The Internal Revenue Code (“IRC”) only limits retirement accounts from investing in three types of investments: (i) collectibles, such as art, (ii) life insurance, and (iii) and prohibited transaction outlined under IRC 4975, which generally cover any investment that directly or indirectly involves or benefits a ”disqualified person.” The definition of a “disqualified person” (Internal Revenue Code Section 4975(e)(2)) extends into a variety of related party scenarios, but generally includes the retirement account holder, any ancestors or lineal descendants of the retirement account holder, and entities in which the retirement account holder holds a controlling equity or management interest.
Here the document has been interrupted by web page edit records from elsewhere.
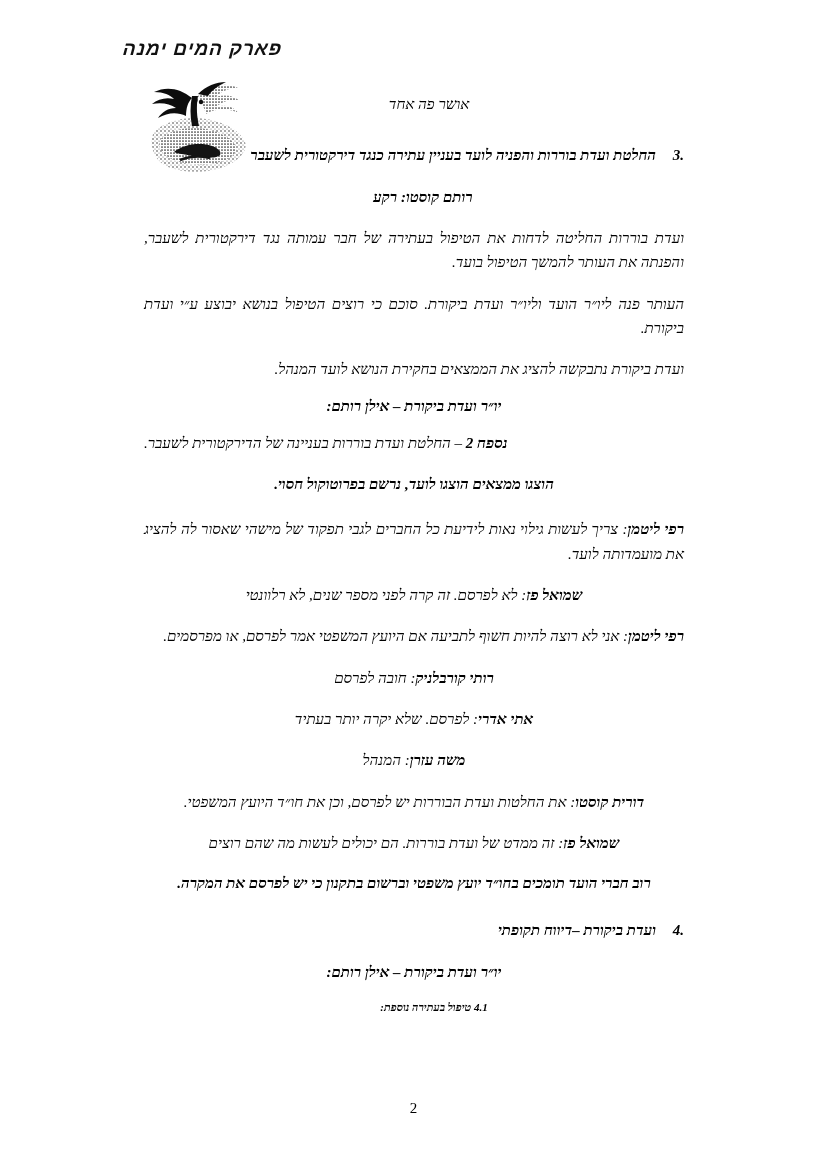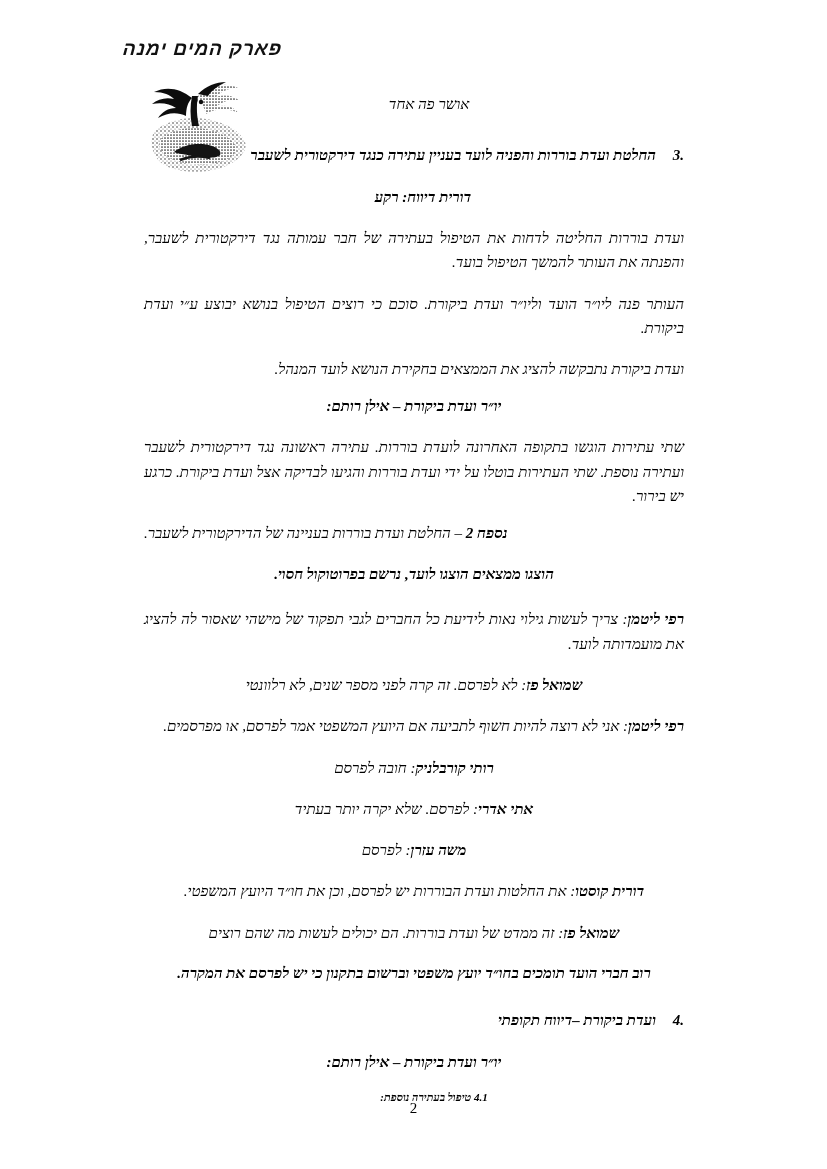--- a/index.html
+++ b/index.html
@@ -208,31 +208,30 @@
 
   <div class="content">
 
     <div class="approval">אושר פה אחד</div>
 
     <div class="numbered">
       <span class="num">3.</span>
       <span>החלטת ועדת בוררות והפניה לועד בעניין עתירה כנגד דירקטורית לשעבר</span>
     </div>
 
-    <div class="heading-sub">דורית דיווח: רקע</div>
+    <div class="heading-sub">רותם קוסטו: רקע</div>
 
     <p class="para">ועדת בוררות החליטה לדחות את הטיפול בעתירה של חבר עמותה נגד דירקטורית לשעבר, והפנתה את העותר להמשך הטיפול בועד.</p>
 
     <p class="para">העותר פנה ליו״ר הועד וליו״ר ועדת ביקורת. סוכם כי רוצים הטיפול בנושא יבוצע ע״י ועדת ביקורת.</p>
 
     <p class="para center-ish">ועדת ביקורת נתבקשה להציג את הממצאים בחקירת הנושא לועד המנהל.</p>
 
     <div class="heading-sub left-pad-none">יו״ר ועדת ביקורת – אילן רותם:</div>
 
-    <p class="para">שתי עתירות הוגשו בתקופה האחרונה לועדת בוררות. עתירה ראשונה נגד דירקטורית לשעבר ועתירה נוספת. שתי העתירות בוטלו על ידי ועדת בוררות והגיעו לבדיקה אצל ועדת ביקורת. כרגע יש בירור.</p>
 
     <div class="annex">
       <span class="bold">נספח 2</span><span> – החלטת ועדת בוררות בעניינה של הדירקטורית לשעבר.</span>
     </div>
 
     <div class="bold-statement">הוצגו ממצאים הוצגו לועד, נרשם בפרוטוקול חסוי.</div>
 
     <div class="speaker-line">
       <span class="speaker-name">רפי ליטמן</span><span>: צריך לעשות גילוי נאות לידיעת כל החברים לגבי תפקוד של מישהי שאסור לה להציג את מועמדותה לועד.</span>
     </div>
@@ -247,21 +246,21 @@
 
     <div class="speaker-line centered">
       <span class="speaker-name">רותי קורבלניק</span><span>: חובה לפרסם</span>
     </div>
 
     <div class="speaker-line centered">
       <span class="speaker-name">אתי אדרי</span><span>: לפרסם. שלא יקרה יותר בעתיד</span>
     </div>
 
     <div class="speaker-line centered">
-      <span class="speaker-name">משה עזרן</span><span>: לפרסם</span>
+      <span class="speaker-name">משה עזרן</span><span>: המנהל</span>
     </div>
 
     <div class="speaker-line centered">
       <span class="speaker-name">דורית קוסטו</span><span>: את החלטות ועדת הבוררות יש לפרסם, וכן את חו״ד היועץ המשפטי.</span>
     </div>
 
     <div class="speaker-line centered">
       <span class="speaker-name">שמואל פז</span><span>: זה ממדט של ועדת בוררות. הם יכולים לעשות מה שהם רוצים</span>
     </div>
 

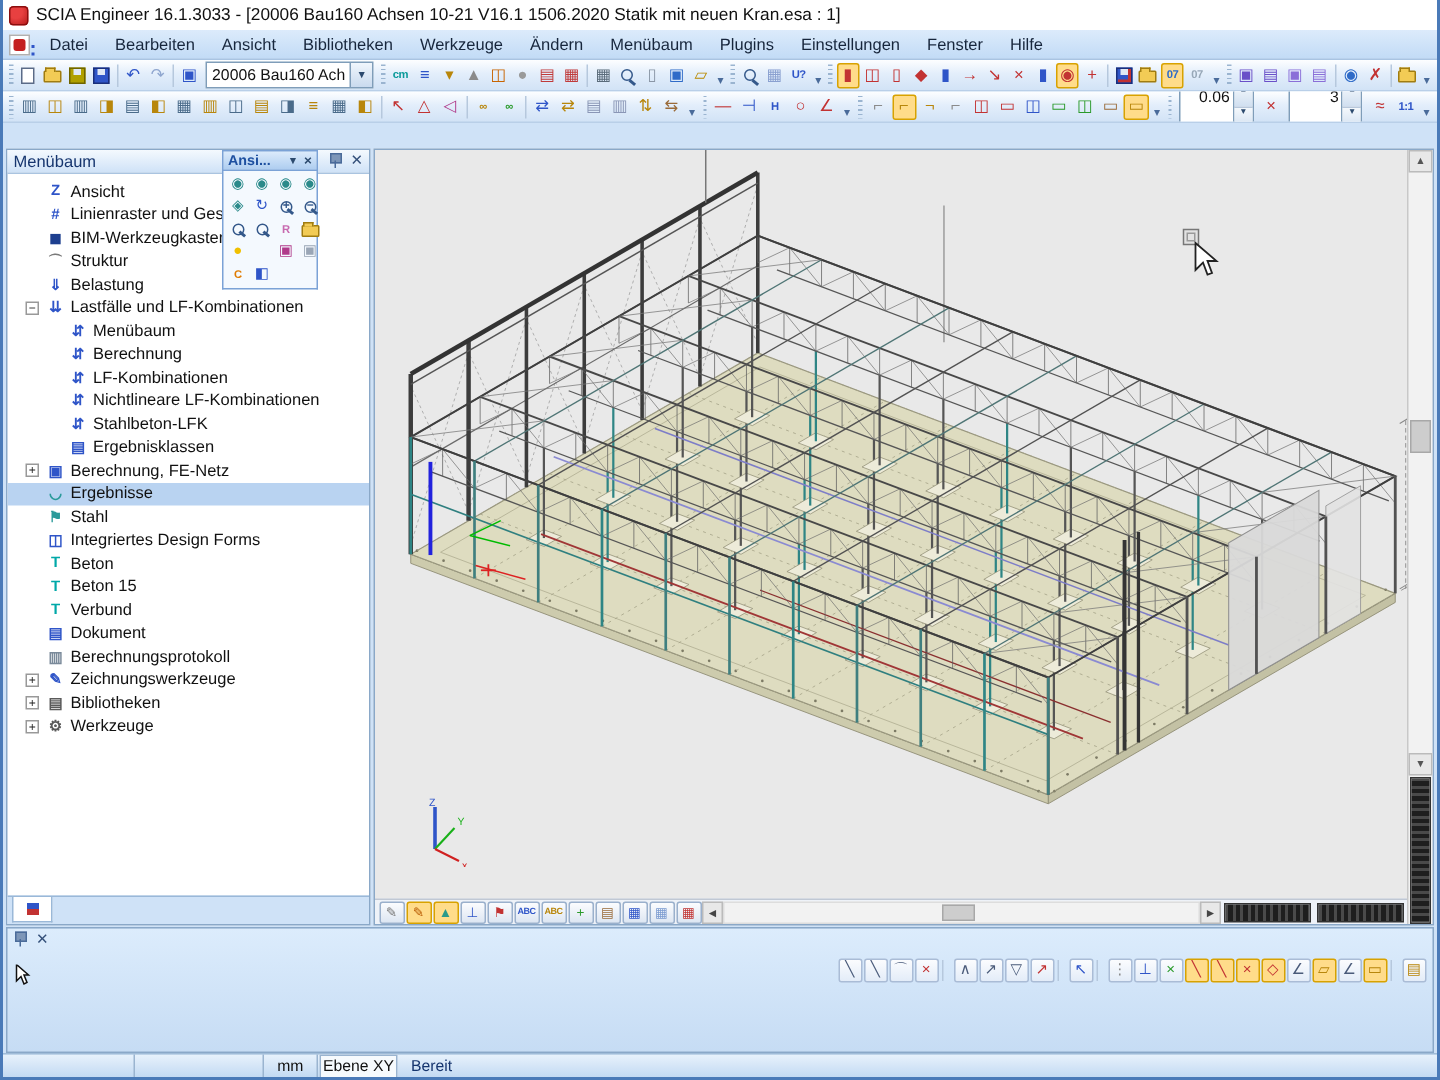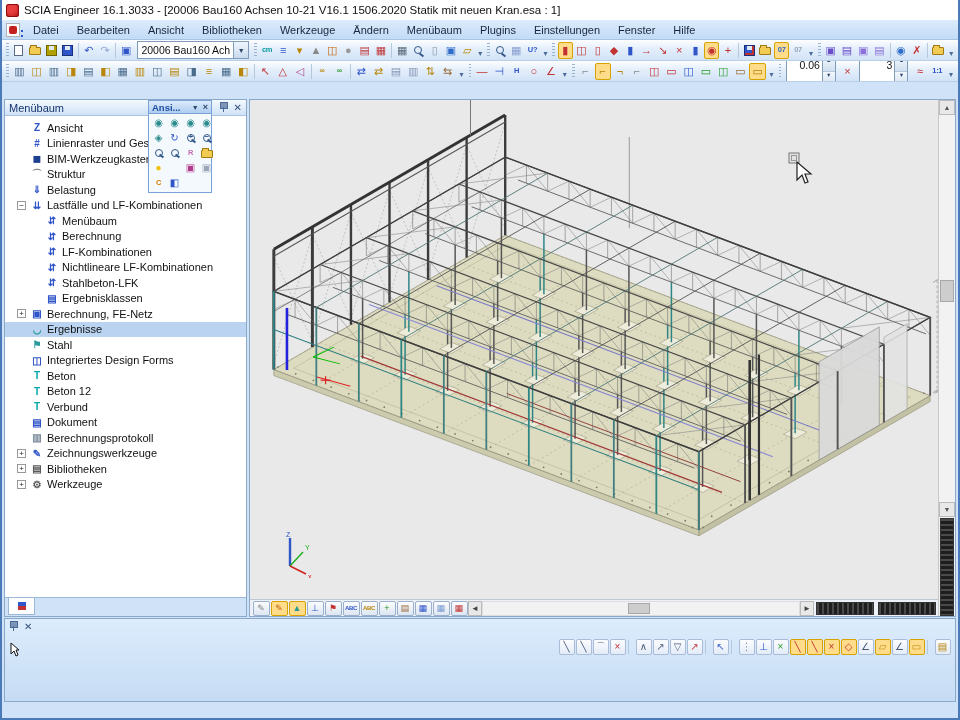--- a/index.html
+++ b/index.html
@@ -542,21 +542,21 @@
             <span class="tlabel">Integriertes Design Forms</span>
           </div>
           <div class="trow" style="padding-left: 12px;">
             <span class="noexp"></span>
             <span class="ticon" style="color: rgb(0, 168, 168);">T</span>
             <span class="tlabel">Beton</span>
           </div>
           <div class="trow" style="padding-left: 12px;">
             <span class="noexp"></span>
             <span class="ticon" style="color: rgb(0, 168, 168);">T</span>
-            <span class="tlabel">Beton 12</span>
+            <span class="tlabel">Beton 15</span>
           </div>
           <div class="trow" style="padding-left: 12px;">
             <span class="noexp"></span>
             <span class="ticon" style="color: rgb(0, 168, 168);">T</span>
             <span class="tlabel">Verbund</span>
           </div>
           <div class="trow" style="padding-left: 12px;">
             <span class="noexp"></span>
             <span class="ticon" style="color: rgb(47, 85, 200);">▤</span>
             <span class="tlabel">Dokument</span>
@@ -1270,14 +1270,21 @@
             <span class="gl" style="color: rgb(184, 134, 11);">▭</span>
           </span>
           <span class="isep"></span>
           <span class="ti">
             <span class="gl" style="color: rgb(184, 134, 11);">▤</span>
           </span>
         </div>
     </div>
   </div>
 
+  <div class="statusbar" id="statusbar">
+      <div class="scell c0"></div>
+      <div class="scell c1"></div>
+      <div class="scell c2">mm</div>
+      <div class="scell c3">Ebene XY</div>
+      <div class="scell c4">Bereit</div>
+    </div>
 
 </div>
 
 </body></html>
Hence, one is permitted to invest in option trading with a Self-Directed IRA or Solo 401(k) plan.  The question is, does option trading the trigger a tax known as the unrelated business taxable income tax, also known as UBTI or UBIT.

The UBTI tax is triggered in three circumstances:

  • Retirement account uses margin to buy stock
  • Retirement account invests in an active business through a pass-through entity, such as an LLC, or
  • An IRA uses a nonrecourse loan (real estate acquisition financing) to purchase real estate.

In addition, IRC Section 512(b)(5) excludes from UBTI all gains, or losses recognized, in connection with an organization’s investment activities, from the lapse or termination of options to buy or sell securities (as defined in section 1236(c).   Therefore, option trading is not defined as margin trading for purposes of IRC Section 512, and may be done in a retirement account without triggering the UBTI tax, which can go as high as 37%.

According to recent reports, average daily call volumes over the past three months have hit a new peak, with the bulk of the increase driven by “very small” contract sizes. Option trading can be lucrative but is also can be quite risky.  Hence, before using a Self-Directed IRA or Solo 401(k) plan to engage in option trading, do your research and make sure you fully understand the risks involved.  The good news is that if you decide to use your retirement funds to engage in option trading, you won’t have to worry about the UBTI tax.